**The problem:**
The records are to be repeated exactly, and any images in them are to be dropped.

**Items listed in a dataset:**
+---+
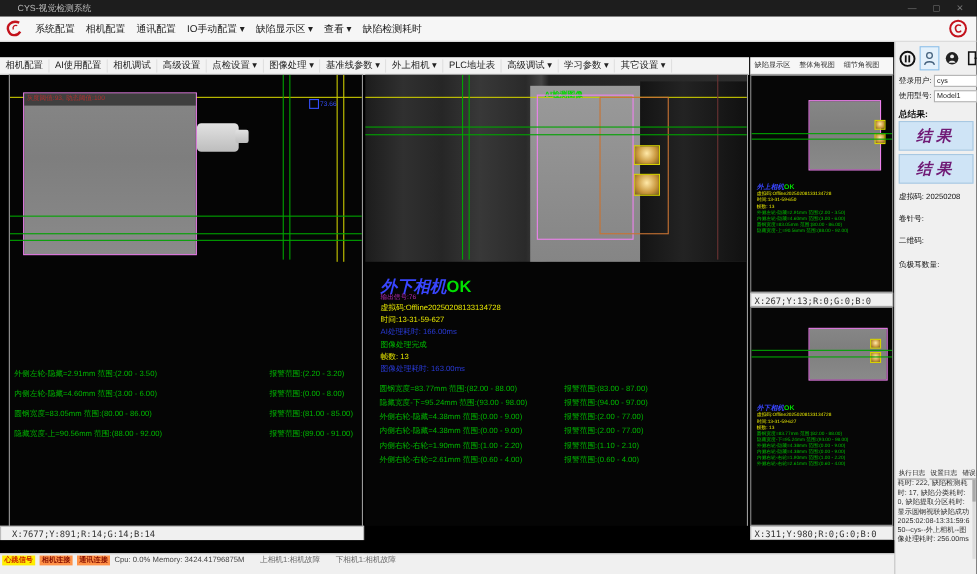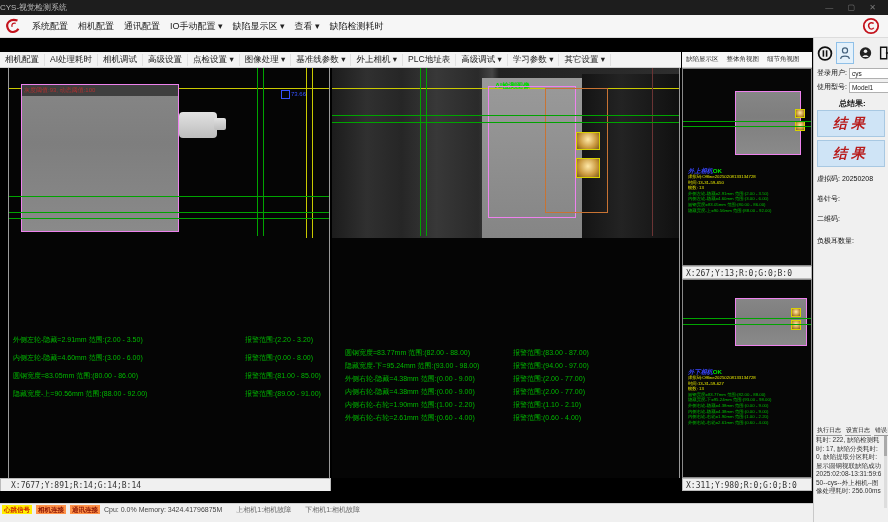"CYS-视觉检测系统" .titlebar { padding-left: 0 -> 16px }
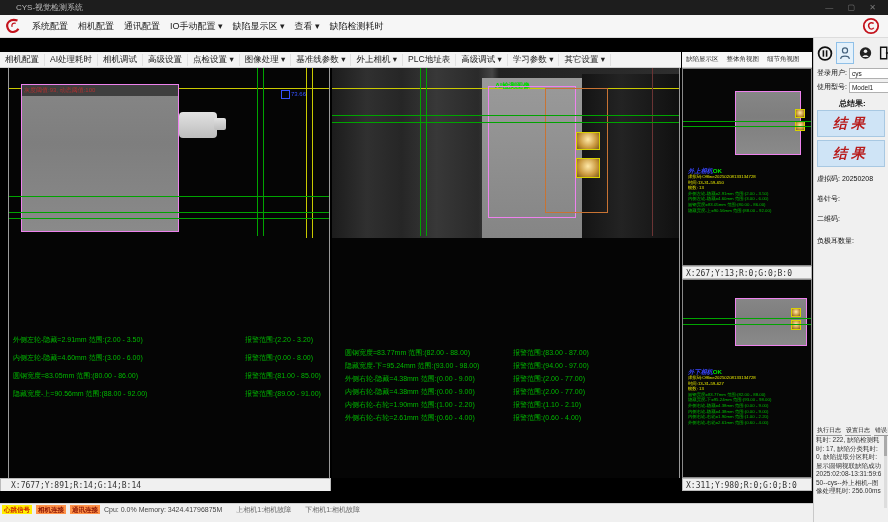"AI处理耗时" span.tool-item { text: AI处理耗时 -> AI使用配置 }
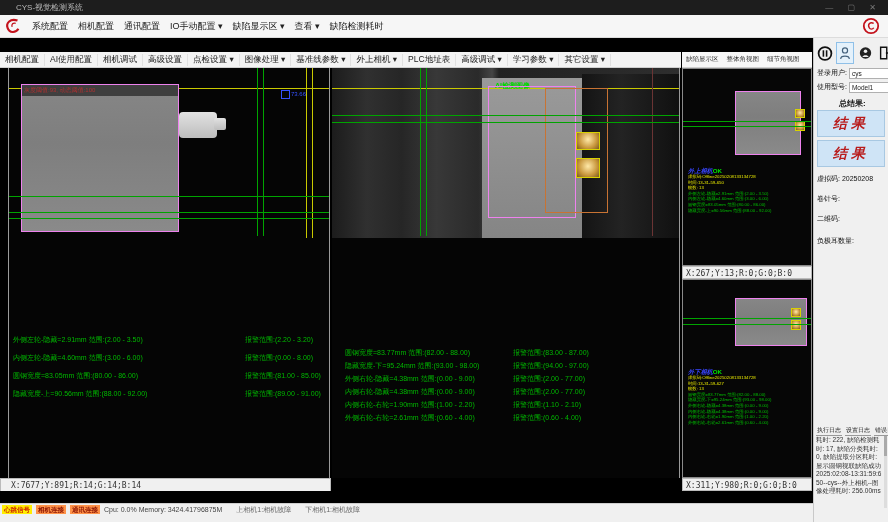"总结果:" .result-label { margin-left: 22px -> none }
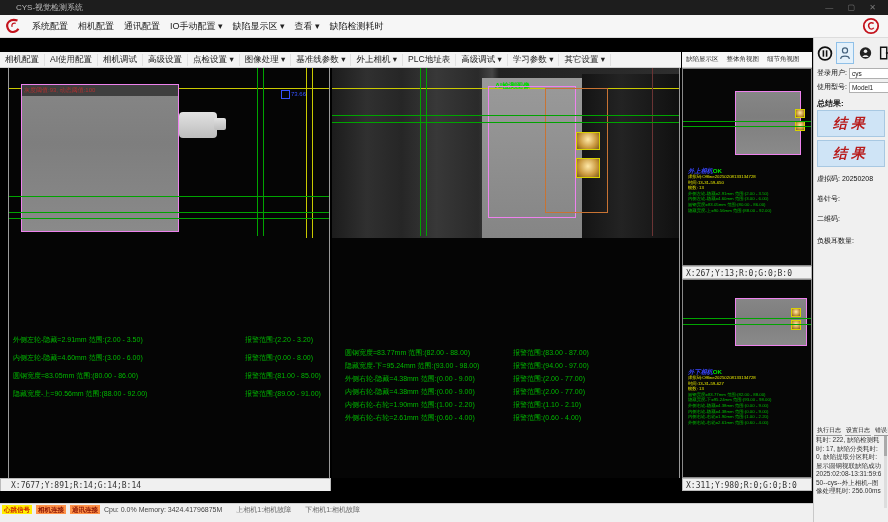"结果" .resultbox { color: #b91c1c -> #701a75 }
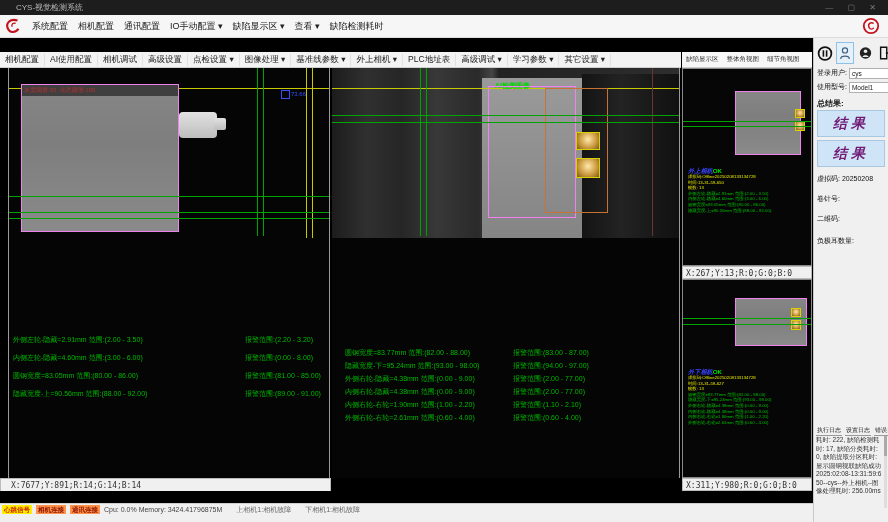"外下相机OK" div.caminfo { html: none -> <div> <div> <span>外下相机</span><span>OK</span> </div> <div>输出信号:76</div> <div>虚拟码:Offline20250208133134728</div> <div>时间:13-31-59-627</div> <div>AI处理耗时: 166.00ms</div> <div>图像处理完成</div> <div>帧数: 13</div> <div>图像处理耗时: 163.00ms</div> </div> }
+---+
**Expected output:**
"CYS-视觉检测系统" .titlebar { padding-left: 0 -> 16px }
"AI处理耗时" span.tool-item { text: AI处理耗时 -> AI使用配置 }
"总结果:" .result-label { margin-left: 22px -> none }
"结果" .resultbox { color: #b91c1c -> #701a75 }
"外下相机OK" div.caminfo { html: none -> <div> <div> <span>外下相机</span><span>OK</span> </div> <div>输出信号:76</div> <div>虚拟码:Offline20250208133134728</div> <div>时间:13-31-59-627</div> <div>AI处理耗时: 166.00ms</div> <div>图像处理完成</div> <div>帧数: 13</div> <div>图像处理耗时: 163.00ms</div> </div> }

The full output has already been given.